Whenever selecting the categories or types of controls that are required to ensure a proper level of protection, the determining factor is the type of threats that may affect the physical environment being protected. These may come in the following types:
- Natural / Environmental threats: These are the consequences of natural phenomena such as earthquakes, blizzards, floods, storms, hurricanes, fires, snow/ice. For most cases, they are bound to the geographic location of the facility. It is quite obvious that there is little to gain from using controls for specific situations (i.e. earthquakes, hurricanes) if the facility is not in a geographical location that has a record of such natural phenomena occurring. It is also important to pay attention to the facility’s surroundings. For instance, if a neighboring company stores lots of fuel, it increases the chance of a fire that may affect your environment.
- Man-made threats: There is no lack of man-made threats that can effectively affect environmental security. From simply disgruntled employees that may try to enter restricted areas, employee errors, industrial espionage, arson, acts of sabotage, hazardous/toxic spills, chemical contamination, vandalism, theft and even cases of usage explosives, including acts of terrorism. Each of these threats can affect companies independent of where they are physically located.
A risk-based approach
Dealing with environmental issues should be no different from any other form of threat to information security: It should be a part of a larger risk management effort. Each and every control should be designed solely on the Business risk appetite.

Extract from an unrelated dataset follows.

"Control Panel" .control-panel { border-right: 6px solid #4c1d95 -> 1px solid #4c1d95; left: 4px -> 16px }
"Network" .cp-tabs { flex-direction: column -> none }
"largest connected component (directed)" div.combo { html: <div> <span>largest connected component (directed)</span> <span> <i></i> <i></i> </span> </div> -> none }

For example, from a strictly technical point of view, using a fire suppression system that disperses inert gas whenever a fire is detected is one of the best options for protecting key resources and the sensitive information stored on them. So, every company should buy it, right? In truth, it does not work like that. Several factors should be taken into consideration, including the cost of the solution and whether it is really required. Many companies will feel adequately protected using simple fire extinguishers and having a sound backup process that ensures information will be stored off-site and can be recovered in the case of a disaster.
All in all, it falls to simple risk management: First, it is necessary to identify the environmental threats along with any environmental vulnerability, and then calculate the likelihood of occurrence and subsequent impact. With this information, a good information security professional can clearly define what controls must be implemented in order to ensure the necessary level of protection, according to the company’s risk appetite.

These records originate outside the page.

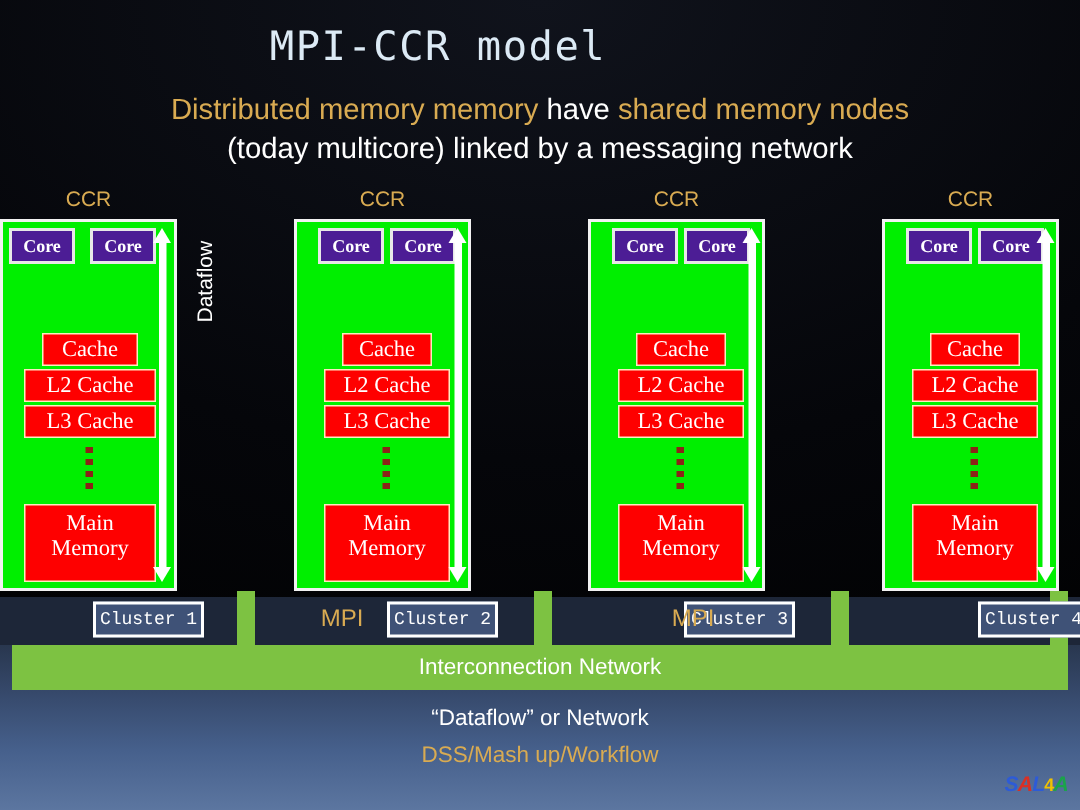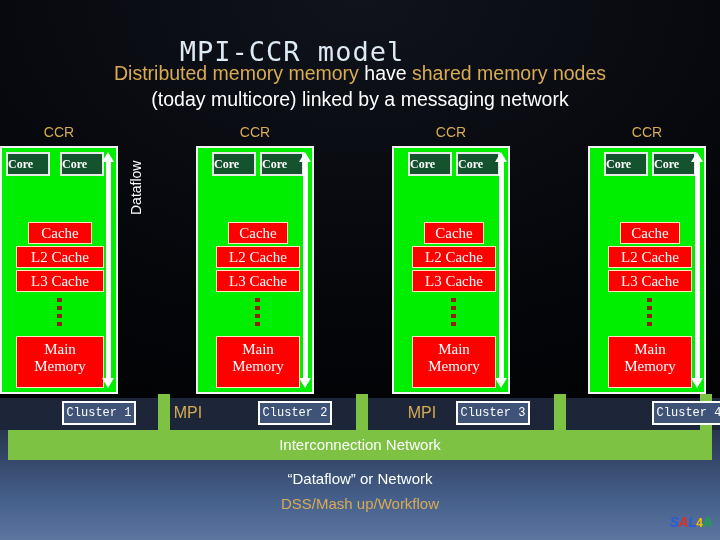"MPI-CCR model" .title { top: 36px -> 16px }
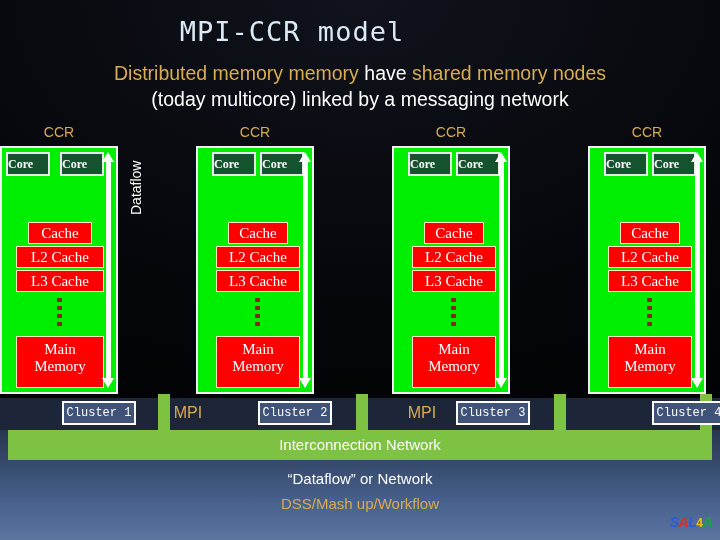"Core" .core { background: #14532d -> #4c1d95; text-align: none -> center }
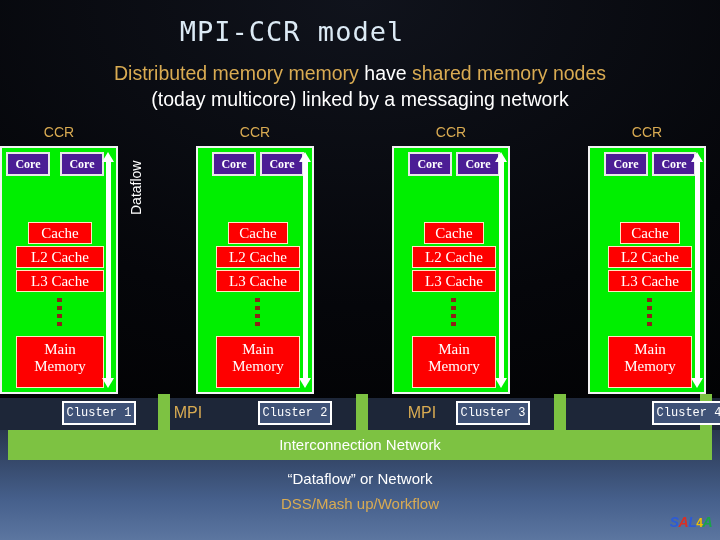"MPI" .mpi { padding-left: none -> 40px }
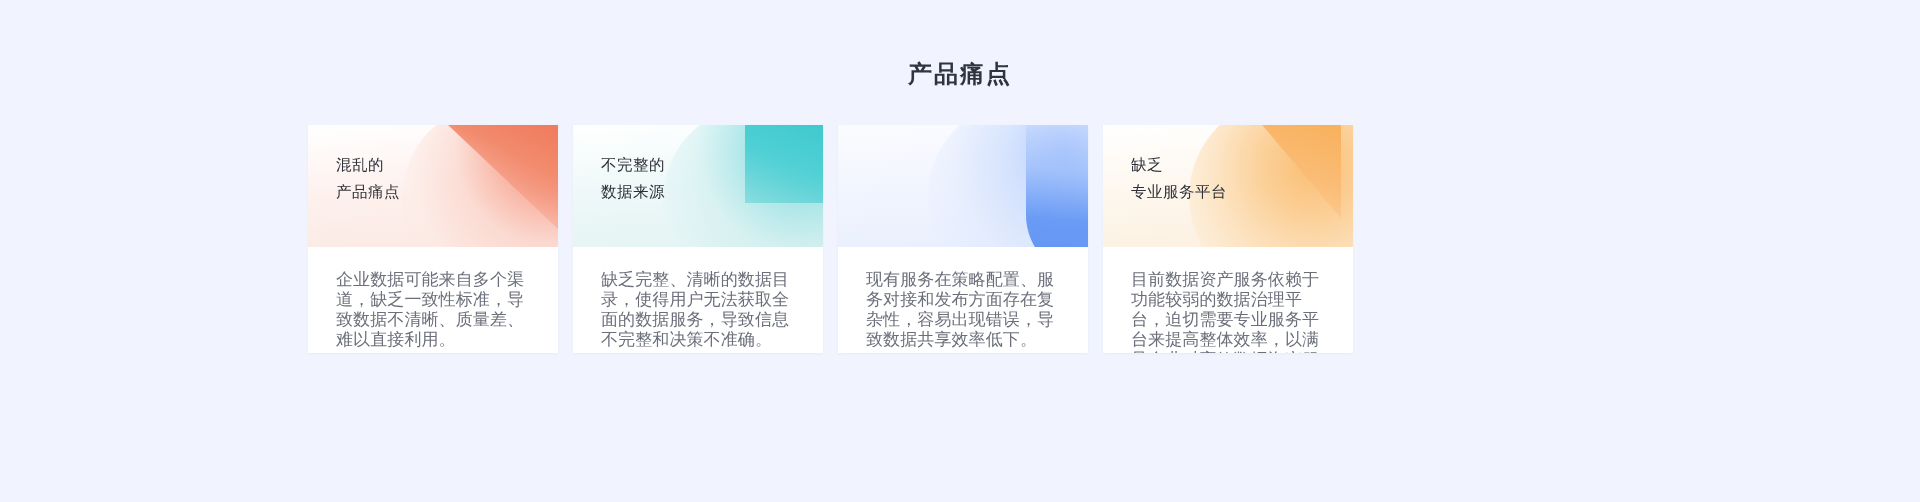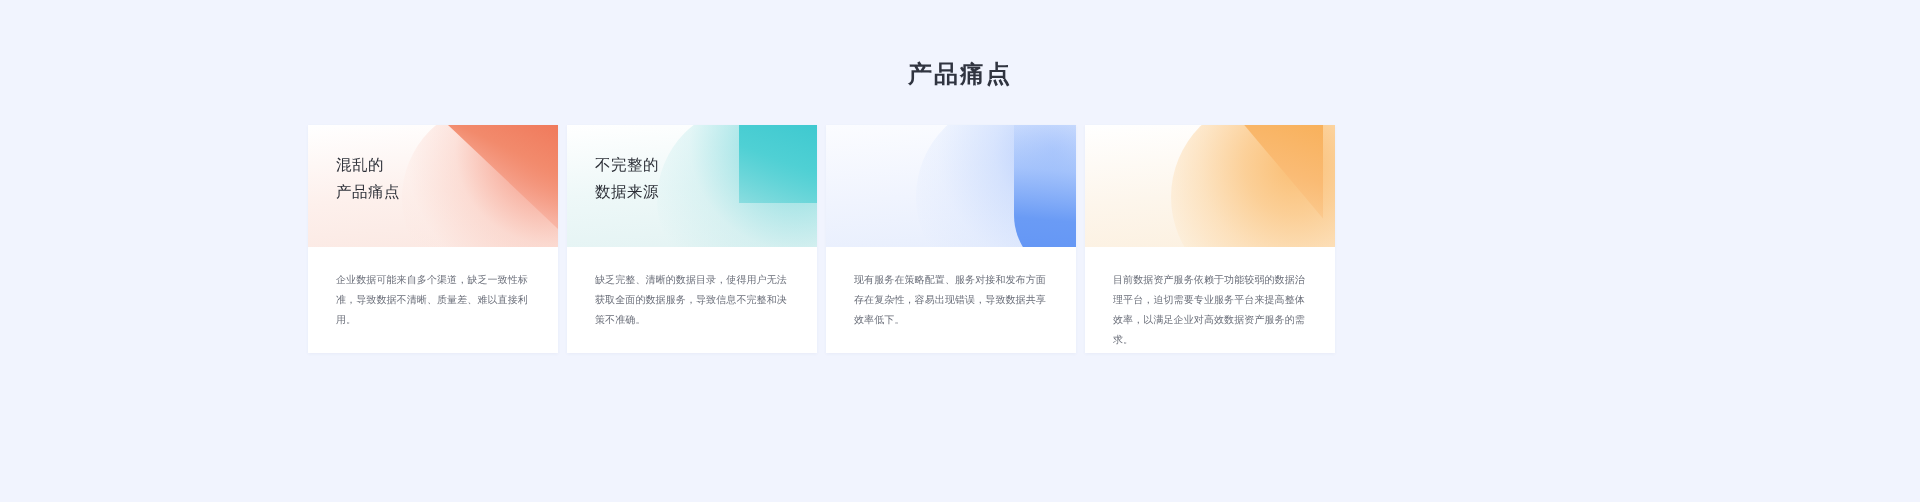"混乱的" #cards { gap: 9px -> 15px }
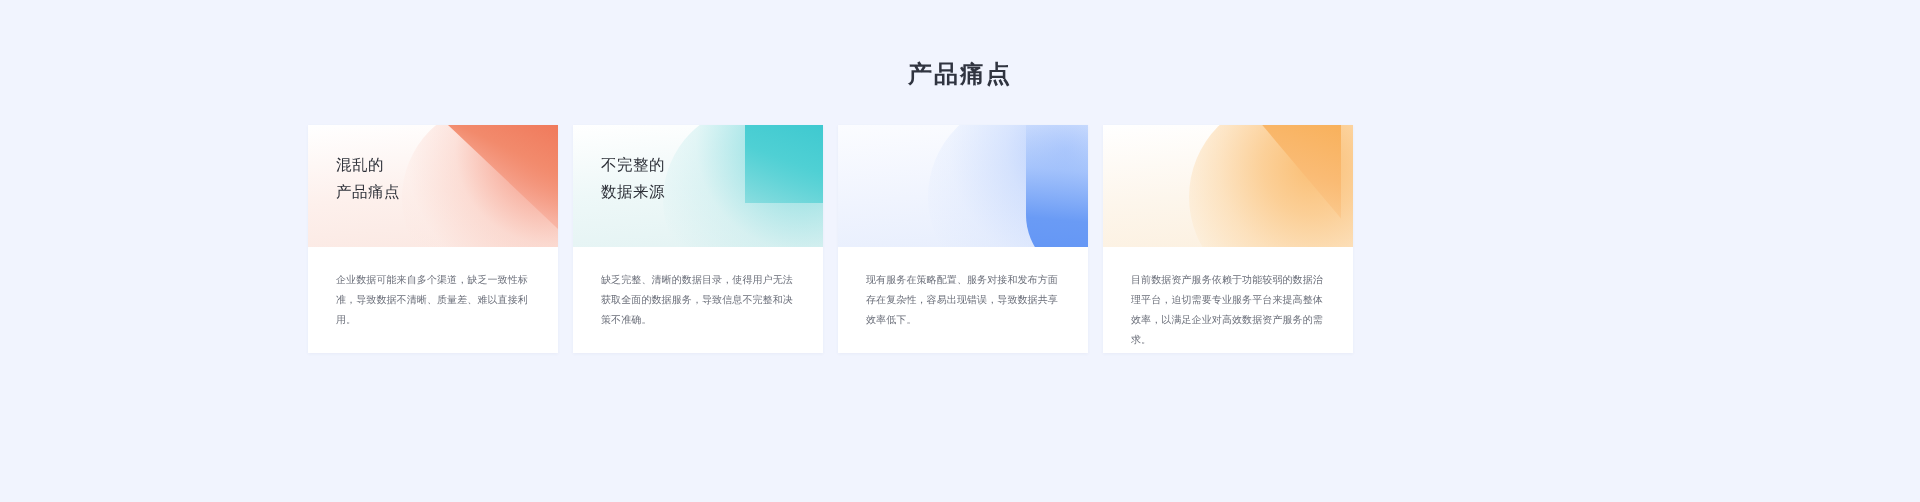"缺乏" div.card-title { html: none -> <div> <span>缺乏</span> <span>专业服务平台</span> </div> }
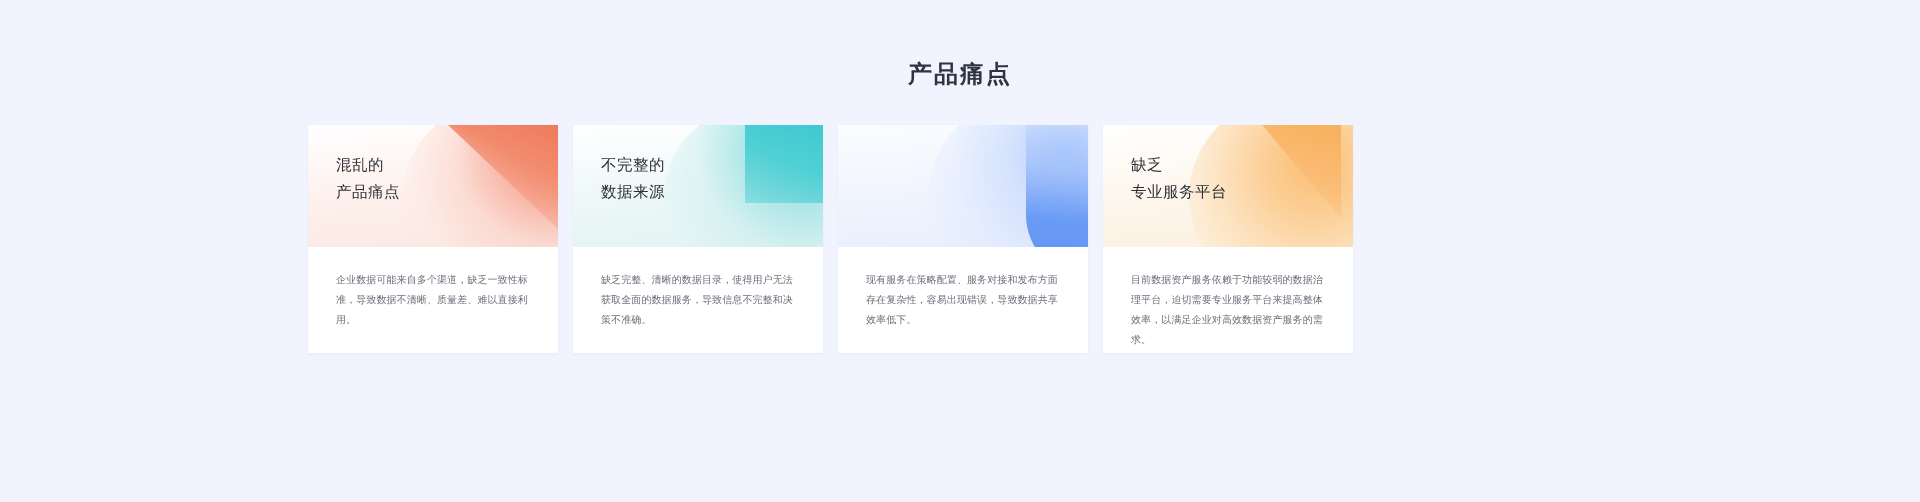"企业数据可能来自多个渠道，缺乏一致性标准，导致数据不清晰、质量差、难以直接利用。" .card-desc { font-size: 10px -> 17px }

One way or the other, environmental issues affect every existing business. It does not matter the company size, its branch, its physical location, there will always be some sort of environmental risk that needs to be dealt with.

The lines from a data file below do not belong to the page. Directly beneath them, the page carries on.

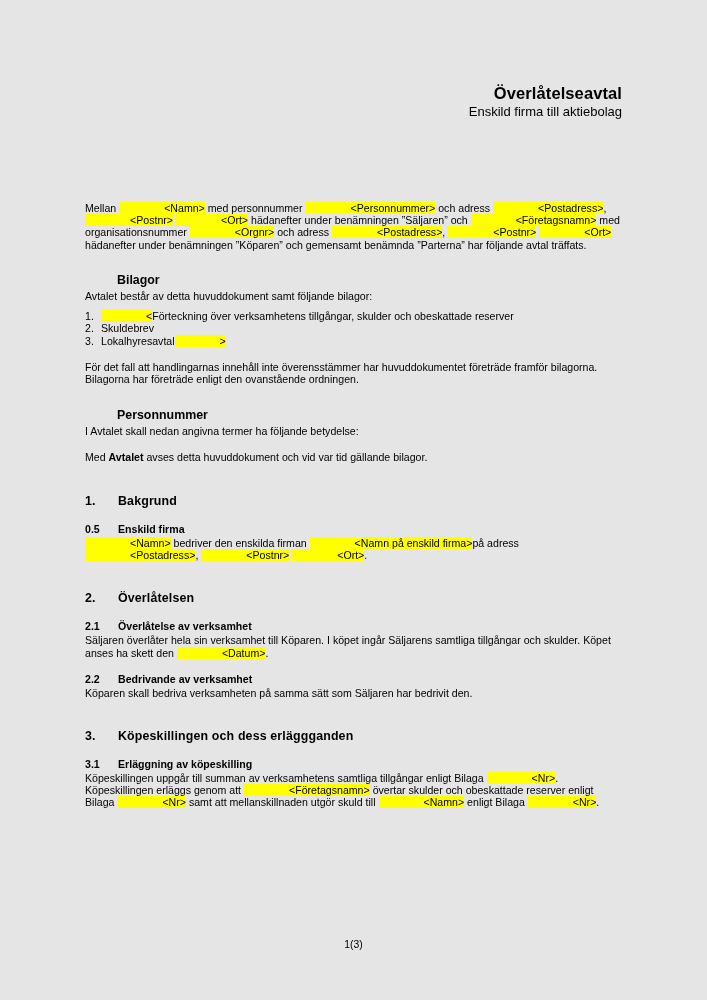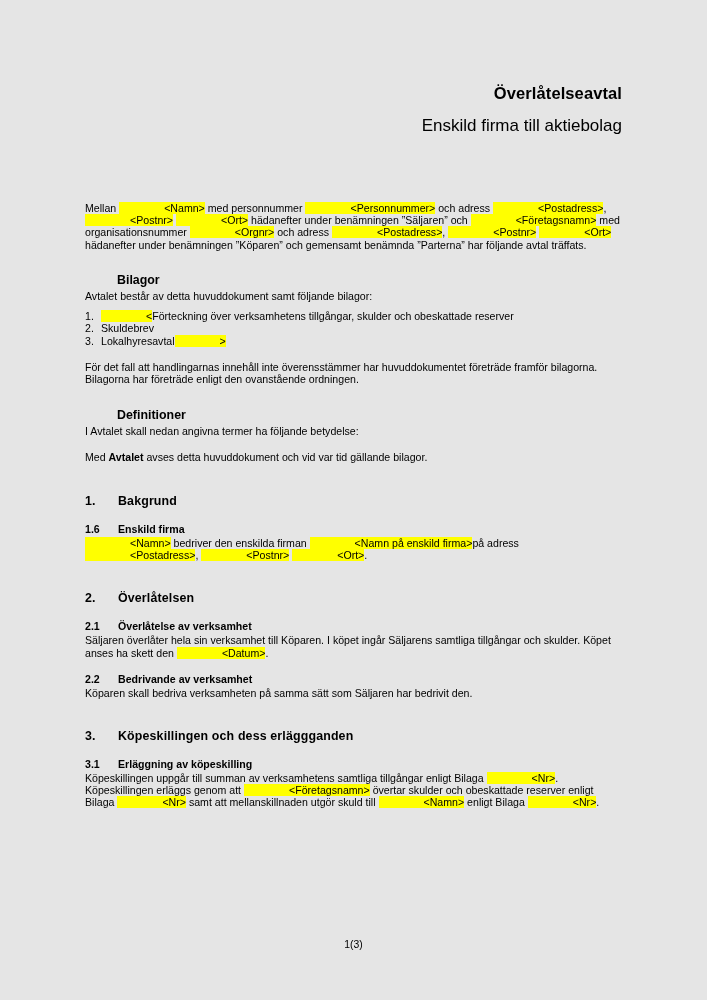"Enskild firma till aktiebolag" .doc-subtitle { font-size: 17px -> 13px; margin-top: 15px -> 1px }
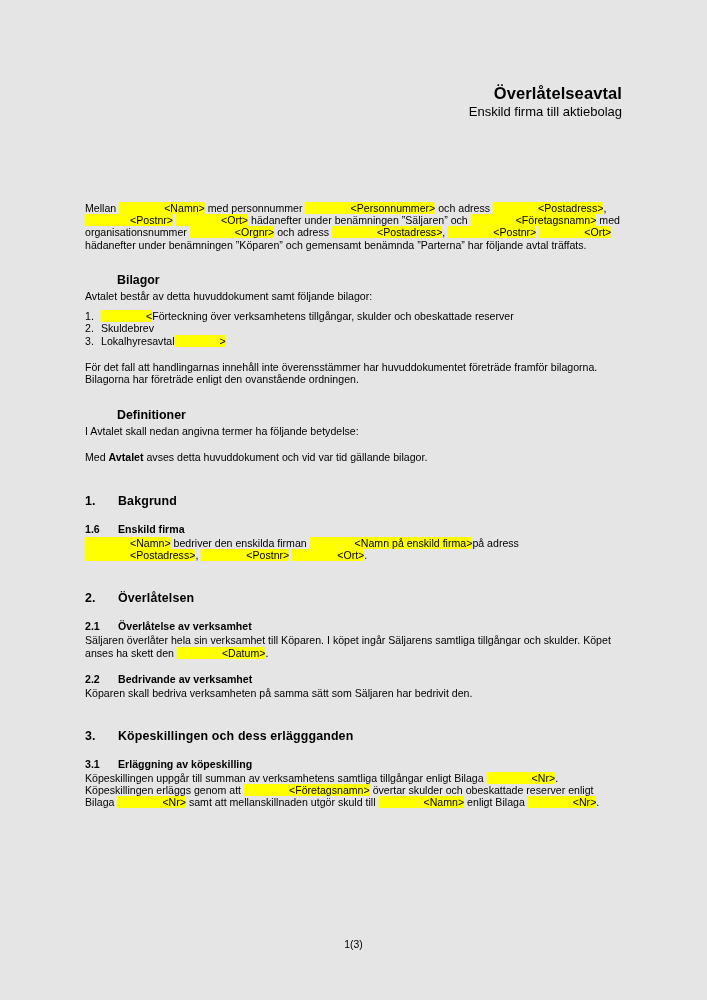"Definitioner" div.h-plain { text: Definitioner -> Personnummer }
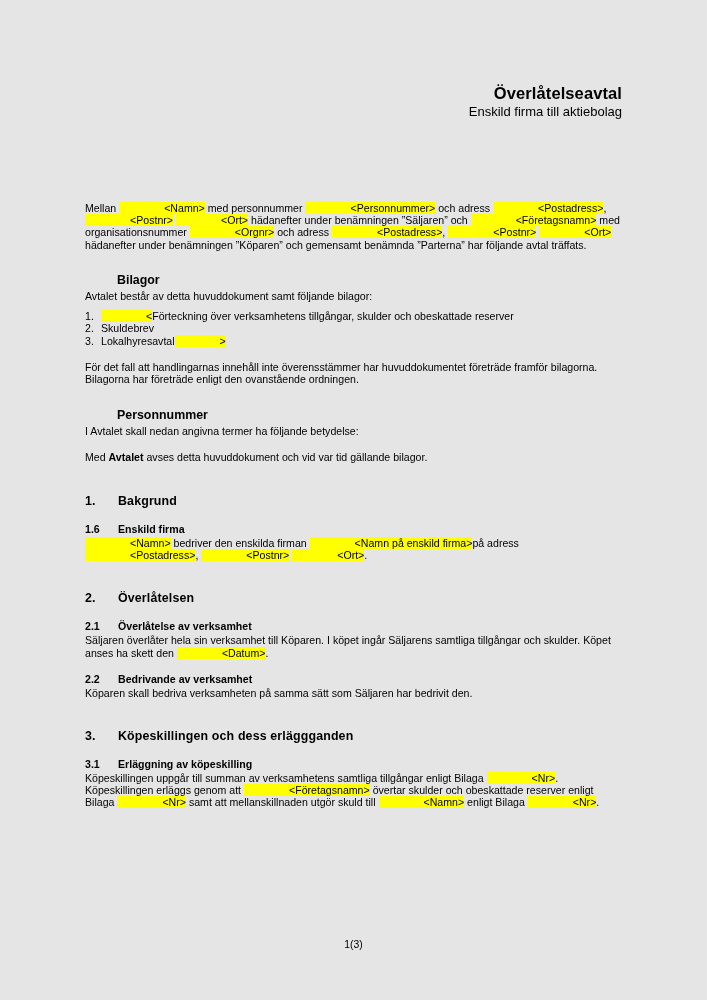"1.6" span.num { text: 1.6 -> 0.5 }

Ensuring environmental security can definitely be a tough challenge, it requires a good risk management approach, a deep understanding of the threats that may affect the business and how different categories/types of controls can be used to effectively reduce the impact of incidents. Again, this is not only a question of protecting key business assets and information, but also of taking good care of people. It is very important to never forget that a simple mistake, in a worst-case scenario, can result in the loss of life.